Joven es asesinado en Santiago de Cuba y señalan a sospechoso con antecedentes violentos
Residentes señalan que el hecho ocurrió en una zona donde ya se habían reportado otros episodios de violencia
El asesinato de Ernesto Ramírez Ramos, de 23 años, ocurrido el 1 de mayo en San Luis, Santiago de Cuba, volvió a colocar bajo escrutinio la inseguridad ciudadana en la Isla, ante la falta de información oficial y las denuncias de impunidad que rodean hechos violentos recientes en comunidades cubanas.
El caso fue divulgado por el periodista independiente Yosmany Mayeta, quien cuestionó la ausencia de una respuesta institucional clara frente a crímenes que, según denuncias ciudadanas, se repiten con mayor frecuencia en distintas localidades del país.
Asesinato en San Luis aumenta preocupación
Vecinos y personas cercanas describieron a Ramírez Ramos como un joven “tranquilo” y sin historial conocido de conflictos. De igual manera, se identificó al ciudadano Brayan Aguilera como presunto autor. El hombre cuenta con antecedentes relacionados con agresiones con armas blancas.
De acuerdo con la información, el homicidio ocurrió en una zona donde ya se habían reportado otros episodios de violencia. Hasta ahora, no se conocen resultados oficiales sobre el avance de la investigación ni medidas concretas adoptadas por las autoridades.
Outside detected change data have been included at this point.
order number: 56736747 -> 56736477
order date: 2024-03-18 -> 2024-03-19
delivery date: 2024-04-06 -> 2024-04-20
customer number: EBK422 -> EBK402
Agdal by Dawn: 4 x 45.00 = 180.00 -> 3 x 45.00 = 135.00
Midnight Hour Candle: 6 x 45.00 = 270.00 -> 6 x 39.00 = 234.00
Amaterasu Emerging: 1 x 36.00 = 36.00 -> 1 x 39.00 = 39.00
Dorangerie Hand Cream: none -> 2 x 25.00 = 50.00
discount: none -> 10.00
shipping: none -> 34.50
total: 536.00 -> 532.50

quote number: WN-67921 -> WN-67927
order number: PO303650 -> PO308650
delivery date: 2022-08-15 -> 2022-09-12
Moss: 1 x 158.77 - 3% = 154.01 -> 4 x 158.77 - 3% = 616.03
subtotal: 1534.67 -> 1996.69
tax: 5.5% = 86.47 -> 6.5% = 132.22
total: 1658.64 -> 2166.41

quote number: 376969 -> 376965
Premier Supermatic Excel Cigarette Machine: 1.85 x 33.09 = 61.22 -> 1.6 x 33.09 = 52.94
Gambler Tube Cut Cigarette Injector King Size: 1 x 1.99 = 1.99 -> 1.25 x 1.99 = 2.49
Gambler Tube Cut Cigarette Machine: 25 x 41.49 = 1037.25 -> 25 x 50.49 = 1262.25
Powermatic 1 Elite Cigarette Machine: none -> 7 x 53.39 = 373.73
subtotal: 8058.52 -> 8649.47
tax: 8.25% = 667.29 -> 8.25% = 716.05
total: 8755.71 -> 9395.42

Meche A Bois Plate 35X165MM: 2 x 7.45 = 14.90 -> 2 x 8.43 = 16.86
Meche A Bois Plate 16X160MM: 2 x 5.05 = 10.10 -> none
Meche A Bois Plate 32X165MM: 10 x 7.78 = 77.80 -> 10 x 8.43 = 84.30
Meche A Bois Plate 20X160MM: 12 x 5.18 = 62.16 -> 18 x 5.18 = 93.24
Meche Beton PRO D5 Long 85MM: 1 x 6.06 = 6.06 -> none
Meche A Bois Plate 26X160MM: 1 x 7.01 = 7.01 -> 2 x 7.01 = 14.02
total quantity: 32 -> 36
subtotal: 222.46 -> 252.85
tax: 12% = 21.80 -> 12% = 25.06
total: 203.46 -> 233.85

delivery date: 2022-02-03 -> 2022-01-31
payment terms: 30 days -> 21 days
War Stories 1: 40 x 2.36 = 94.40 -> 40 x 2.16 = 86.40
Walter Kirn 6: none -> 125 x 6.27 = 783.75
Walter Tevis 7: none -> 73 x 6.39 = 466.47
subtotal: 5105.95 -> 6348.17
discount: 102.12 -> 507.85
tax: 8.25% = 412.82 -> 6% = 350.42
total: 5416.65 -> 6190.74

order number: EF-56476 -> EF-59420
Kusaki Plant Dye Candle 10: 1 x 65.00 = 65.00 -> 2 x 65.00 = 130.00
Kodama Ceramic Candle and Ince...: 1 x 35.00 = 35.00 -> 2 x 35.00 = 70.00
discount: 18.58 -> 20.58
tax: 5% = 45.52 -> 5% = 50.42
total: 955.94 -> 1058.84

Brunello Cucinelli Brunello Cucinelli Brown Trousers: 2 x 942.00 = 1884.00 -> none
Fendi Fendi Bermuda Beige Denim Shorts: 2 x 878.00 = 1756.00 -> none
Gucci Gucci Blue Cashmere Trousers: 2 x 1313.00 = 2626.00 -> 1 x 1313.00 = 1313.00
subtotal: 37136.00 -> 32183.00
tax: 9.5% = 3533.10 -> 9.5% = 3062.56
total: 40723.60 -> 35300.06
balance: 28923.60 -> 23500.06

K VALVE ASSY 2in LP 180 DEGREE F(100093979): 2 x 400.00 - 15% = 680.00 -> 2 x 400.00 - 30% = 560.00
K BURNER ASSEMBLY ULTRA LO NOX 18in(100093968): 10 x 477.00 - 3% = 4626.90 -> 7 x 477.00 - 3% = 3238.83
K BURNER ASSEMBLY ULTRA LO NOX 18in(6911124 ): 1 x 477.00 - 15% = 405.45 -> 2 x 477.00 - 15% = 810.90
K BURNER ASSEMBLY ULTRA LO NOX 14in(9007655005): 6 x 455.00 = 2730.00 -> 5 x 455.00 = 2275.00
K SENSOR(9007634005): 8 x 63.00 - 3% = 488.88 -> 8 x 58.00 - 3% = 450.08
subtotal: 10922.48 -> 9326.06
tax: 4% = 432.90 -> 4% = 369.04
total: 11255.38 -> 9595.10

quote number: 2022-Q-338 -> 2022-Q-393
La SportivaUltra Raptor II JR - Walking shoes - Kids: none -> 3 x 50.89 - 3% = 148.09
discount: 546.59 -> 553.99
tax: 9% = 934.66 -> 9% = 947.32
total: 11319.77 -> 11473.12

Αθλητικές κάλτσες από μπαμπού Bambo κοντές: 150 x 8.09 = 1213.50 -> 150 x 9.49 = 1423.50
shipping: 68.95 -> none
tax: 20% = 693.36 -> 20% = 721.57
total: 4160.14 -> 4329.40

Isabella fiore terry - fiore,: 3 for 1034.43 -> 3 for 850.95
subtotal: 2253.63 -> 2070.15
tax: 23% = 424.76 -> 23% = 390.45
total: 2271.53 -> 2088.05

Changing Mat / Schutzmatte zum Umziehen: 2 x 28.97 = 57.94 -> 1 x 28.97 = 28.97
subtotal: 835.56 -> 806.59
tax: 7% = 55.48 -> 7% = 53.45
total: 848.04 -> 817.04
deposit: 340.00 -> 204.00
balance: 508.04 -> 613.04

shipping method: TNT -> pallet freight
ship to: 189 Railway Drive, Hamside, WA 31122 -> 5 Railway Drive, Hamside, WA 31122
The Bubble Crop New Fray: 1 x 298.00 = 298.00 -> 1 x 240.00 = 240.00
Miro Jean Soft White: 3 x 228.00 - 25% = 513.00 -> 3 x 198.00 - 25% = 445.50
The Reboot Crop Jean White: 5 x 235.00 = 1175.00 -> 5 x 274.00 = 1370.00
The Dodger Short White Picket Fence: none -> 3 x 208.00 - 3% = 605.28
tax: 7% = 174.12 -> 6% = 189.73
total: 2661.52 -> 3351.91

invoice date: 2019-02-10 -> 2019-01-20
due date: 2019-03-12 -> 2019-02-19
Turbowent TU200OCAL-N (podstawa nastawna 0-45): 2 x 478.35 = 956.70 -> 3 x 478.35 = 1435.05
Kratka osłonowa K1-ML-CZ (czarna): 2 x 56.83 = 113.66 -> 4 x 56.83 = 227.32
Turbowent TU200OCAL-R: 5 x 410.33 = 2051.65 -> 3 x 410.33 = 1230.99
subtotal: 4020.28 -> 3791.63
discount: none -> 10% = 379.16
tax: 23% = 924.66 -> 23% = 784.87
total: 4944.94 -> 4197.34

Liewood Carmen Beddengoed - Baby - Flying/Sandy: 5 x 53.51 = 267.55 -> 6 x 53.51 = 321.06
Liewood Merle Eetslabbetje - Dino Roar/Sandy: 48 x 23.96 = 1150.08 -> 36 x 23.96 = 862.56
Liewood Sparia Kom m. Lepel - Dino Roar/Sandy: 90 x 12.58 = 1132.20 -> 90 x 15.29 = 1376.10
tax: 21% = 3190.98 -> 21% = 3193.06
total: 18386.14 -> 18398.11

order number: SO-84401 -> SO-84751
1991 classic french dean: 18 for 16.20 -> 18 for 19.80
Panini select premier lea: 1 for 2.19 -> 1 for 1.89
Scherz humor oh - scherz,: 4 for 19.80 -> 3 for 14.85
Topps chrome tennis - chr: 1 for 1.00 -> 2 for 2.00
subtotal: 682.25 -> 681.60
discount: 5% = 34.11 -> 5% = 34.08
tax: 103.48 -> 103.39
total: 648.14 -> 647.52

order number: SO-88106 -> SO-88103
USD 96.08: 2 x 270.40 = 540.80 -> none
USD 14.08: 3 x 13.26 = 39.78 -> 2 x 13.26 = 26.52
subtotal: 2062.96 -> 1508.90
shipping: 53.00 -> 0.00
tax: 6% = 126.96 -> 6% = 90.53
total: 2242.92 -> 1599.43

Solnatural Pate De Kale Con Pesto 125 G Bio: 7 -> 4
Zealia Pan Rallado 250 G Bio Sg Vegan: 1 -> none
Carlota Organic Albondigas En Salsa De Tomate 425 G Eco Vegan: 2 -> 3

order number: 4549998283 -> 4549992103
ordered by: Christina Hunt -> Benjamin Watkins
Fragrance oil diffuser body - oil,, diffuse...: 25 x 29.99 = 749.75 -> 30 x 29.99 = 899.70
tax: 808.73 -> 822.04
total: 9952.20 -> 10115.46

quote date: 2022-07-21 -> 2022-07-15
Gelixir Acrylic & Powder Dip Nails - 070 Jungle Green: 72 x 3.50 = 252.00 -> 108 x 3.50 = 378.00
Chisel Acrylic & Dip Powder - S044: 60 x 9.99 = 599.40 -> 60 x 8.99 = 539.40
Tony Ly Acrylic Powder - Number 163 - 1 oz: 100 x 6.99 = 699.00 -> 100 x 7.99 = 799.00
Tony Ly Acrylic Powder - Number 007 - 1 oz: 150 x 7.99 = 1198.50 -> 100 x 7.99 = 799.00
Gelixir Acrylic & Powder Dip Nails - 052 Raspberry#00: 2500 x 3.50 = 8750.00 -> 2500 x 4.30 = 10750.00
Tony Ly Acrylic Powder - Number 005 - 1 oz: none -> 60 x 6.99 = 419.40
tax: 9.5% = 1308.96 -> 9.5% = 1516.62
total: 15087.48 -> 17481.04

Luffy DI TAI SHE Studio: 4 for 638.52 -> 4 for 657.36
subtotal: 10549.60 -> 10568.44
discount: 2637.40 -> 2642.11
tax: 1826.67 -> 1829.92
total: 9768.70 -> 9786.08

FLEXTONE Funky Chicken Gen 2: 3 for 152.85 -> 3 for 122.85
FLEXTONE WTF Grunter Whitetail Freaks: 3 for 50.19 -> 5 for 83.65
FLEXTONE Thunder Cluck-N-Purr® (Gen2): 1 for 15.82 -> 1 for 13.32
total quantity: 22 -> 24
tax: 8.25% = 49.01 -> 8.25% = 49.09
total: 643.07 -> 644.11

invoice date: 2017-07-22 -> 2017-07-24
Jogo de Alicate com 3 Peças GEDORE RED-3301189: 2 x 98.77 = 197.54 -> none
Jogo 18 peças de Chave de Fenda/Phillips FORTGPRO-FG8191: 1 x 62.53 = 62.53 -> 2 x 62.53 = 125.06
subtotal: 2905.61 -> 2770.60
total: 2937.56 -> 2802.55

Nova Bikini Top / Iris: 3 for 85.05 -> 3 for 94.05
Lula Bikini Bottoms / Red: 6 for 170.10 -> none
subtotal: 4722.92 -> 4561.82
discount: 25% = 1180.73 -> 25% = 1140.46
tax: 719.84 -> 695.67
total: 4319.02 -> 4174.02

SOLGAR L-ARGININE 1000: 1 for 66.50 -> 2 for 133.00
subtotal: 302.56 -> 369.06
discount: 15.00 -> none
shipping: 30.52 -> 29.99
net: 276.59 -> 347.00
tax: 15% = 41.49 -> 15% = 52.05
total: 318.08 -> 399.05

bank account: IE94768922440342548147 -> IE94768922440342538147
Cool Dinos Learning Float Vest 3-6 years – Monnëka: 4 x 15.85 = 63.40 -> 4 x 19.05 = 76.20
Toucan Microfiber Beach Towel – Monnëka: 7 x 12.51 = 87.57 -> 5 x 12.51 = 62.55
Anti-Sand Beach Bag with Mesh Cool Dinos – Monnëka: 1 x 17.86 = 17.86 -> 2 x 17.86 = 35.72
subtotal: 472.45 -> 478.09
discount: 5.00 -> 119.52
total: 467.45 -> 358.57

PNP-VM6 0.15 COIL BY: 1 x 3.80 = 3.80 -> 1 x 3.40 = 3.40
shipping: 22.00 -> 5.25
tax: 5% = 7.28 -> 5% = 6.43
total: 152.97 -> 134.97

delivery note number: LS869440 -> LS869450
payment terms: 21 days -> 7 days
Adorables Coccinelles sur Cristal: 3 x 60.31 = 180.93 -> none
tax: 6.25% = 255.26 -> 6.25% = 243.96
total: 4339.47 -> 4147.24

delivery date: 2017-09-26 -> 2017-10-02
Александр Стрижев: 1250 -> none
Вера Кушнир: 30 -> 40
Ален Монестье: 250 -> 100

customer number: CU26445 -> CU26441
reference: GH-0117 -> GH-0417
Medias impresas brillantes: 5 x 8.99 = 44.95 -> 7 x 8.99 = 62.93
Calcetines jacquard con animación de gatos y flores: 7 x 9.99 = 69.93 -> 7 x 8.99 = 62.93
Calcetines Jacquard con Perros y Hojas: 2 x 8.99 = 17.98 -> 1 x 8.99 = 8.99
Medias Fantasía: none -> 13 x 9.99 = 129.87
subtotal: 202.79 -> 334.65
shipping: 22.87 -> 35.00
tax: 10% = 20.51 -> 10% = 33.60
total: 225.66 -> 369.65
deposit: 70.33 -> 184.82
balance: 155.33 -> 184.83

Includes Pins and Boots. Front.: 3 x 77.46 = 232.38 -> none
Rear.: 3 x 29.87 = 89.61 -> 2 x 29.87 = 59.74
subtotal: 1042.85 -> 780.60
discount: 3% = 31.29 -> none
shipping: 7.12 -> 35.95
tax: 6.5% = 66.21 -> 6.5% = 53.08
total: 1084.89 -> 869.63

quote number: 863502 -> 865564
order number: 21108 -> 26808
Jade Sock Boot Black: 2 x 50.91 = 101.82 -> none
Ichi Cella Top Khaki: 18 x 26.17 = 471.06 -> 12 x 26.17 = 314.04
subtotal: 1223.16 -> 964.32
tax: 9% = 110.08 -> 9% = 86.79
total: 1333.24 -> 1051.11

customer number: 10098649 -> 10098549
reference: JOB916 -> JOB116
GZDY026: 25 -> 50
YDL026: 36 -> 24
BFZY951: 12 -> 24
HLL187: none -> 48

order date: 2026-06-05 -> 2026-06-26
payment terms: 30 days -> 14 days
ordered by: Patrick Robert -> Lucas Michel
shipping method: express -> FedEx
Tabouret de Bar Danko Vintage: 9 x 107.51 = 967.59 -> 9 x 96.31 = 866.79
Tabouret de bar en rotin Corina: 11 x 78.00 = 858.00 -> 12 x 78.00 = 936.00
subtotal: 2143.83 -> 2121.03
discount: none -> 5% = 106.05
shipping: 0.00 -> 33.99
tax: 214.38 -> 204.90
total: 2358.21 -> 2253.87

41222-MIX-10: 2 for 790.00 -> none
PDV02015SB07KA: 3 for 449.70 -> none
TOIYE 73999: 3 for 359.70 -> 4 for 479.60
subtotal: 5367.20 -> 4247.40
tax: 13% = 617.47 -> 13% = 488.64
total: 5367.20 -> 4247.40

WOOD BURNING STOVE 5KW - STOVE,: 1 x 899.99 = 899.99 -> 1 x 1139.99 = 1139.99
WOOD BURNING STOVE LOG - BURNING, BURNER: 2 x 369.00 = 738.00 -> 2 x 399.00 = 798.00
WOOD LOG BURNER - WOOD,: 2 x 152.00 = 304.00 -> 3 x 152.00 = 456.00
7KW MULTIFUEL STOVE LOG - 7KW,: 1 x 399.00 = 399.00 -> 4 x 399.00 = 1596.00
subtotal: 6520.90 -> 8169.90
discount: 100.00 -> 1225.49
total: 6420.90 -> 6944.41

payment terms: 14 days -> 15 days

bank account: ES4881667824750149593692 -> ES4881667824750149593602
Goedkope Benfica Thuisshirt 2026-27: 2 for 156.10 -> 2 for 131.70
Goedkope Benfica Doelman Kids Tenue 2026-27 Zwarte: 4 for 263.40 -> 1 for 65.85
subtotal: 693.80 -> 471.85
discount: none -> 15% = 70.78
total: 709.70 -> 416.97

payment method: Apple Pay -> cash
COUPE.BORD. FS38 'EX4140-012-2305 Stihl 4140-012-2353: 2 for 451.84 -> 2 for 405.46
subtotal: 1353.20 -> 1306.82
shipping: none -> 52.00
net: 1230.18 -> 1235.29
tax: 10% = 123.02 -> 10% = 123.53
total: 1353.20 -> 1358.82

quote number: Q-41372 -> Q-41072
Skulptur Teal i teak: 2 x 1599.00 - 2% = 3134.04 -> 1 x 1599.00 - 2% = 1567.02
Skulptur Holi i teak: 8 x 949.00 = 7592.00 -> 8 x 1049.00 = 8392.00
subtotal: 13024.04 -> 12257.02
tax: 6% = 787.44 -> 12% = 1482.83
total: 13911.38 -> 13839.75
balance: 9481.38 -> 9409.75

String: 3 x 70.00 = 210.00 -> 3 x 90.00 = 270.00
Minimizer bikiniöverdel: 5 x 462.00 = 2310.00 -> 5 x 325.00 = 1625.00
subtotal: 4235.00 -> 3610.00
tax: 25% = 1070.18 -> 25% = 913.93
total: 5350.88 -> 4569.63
Mayeta recordó que Aguilera había sido vinculado a otro hecho violento en agosto de 2025. En aquel momento, cuando era menor de edad, resultó herido con arma blanca dentro del bar “Bajo 0” y tuvo que ser trasladado de urgencia a un hospital.
Señalan falta de respuesta ante hechos violentos previos
El comunicador independiente afirmó que cubrió ese suceso, pero aseguró que familiares del implicado reaccionaron con hostilidad y evitaron ofrecer información. Nueve meses después, el mismo joven aparece señalado como principal sospechoso de un homicidio en su propia localidad.
“Eso no es casualidad. Es el resultado de años de impunidad, de violencia sin respuesta”, escribió Mayeta, al responsabilizar a la inacción de las autoridades castristas. Su denuncia coincide con reclamos de cubanos que ven un deterioro del orden público mientras el régimen mantiene controles políticos severos, pero no ofrece soluciones visibles a la criminalidad.
El asesinato de Ramírez Ramos se suma a otros crímenes reportados en San Luis. En noviembre de 2024, integrantes de la familia Peña Sablón fueron asesinados y su vivienda fue incendiada en el barrio Chamarreta. Según la información disponible, tampoco se divulgaron conclusiones oficiales de esa investigación.
Otro caso citado ocurrió en junio de 2025, cuando un joven murió apuñalado durante un asalto en Contramaestre. Los presuntos autores habrían sido tres adolescentes, un dato que incrementó la preocupación por la participación de menores en hechos de sangre.
El Observatorio Cubano de Auditoría Ciudadana reportó 1.319 delitos durante el primer semestre de 2025. Esa cifra implicó un aumento del 115% frente al mismo período del año anterior y del 336% en comparación con 2023.
Hasta ese momento, la organización contabilizó 63 homicidios y un promedio de 7,3 crímenes diarios. Esos datos, junto al asesinato de Ernesto Ramírez Ramos, refuerzan las denuncias sobre una crisis de seguridad que el régimen cubano no ha contenido ni explicado con transparencia.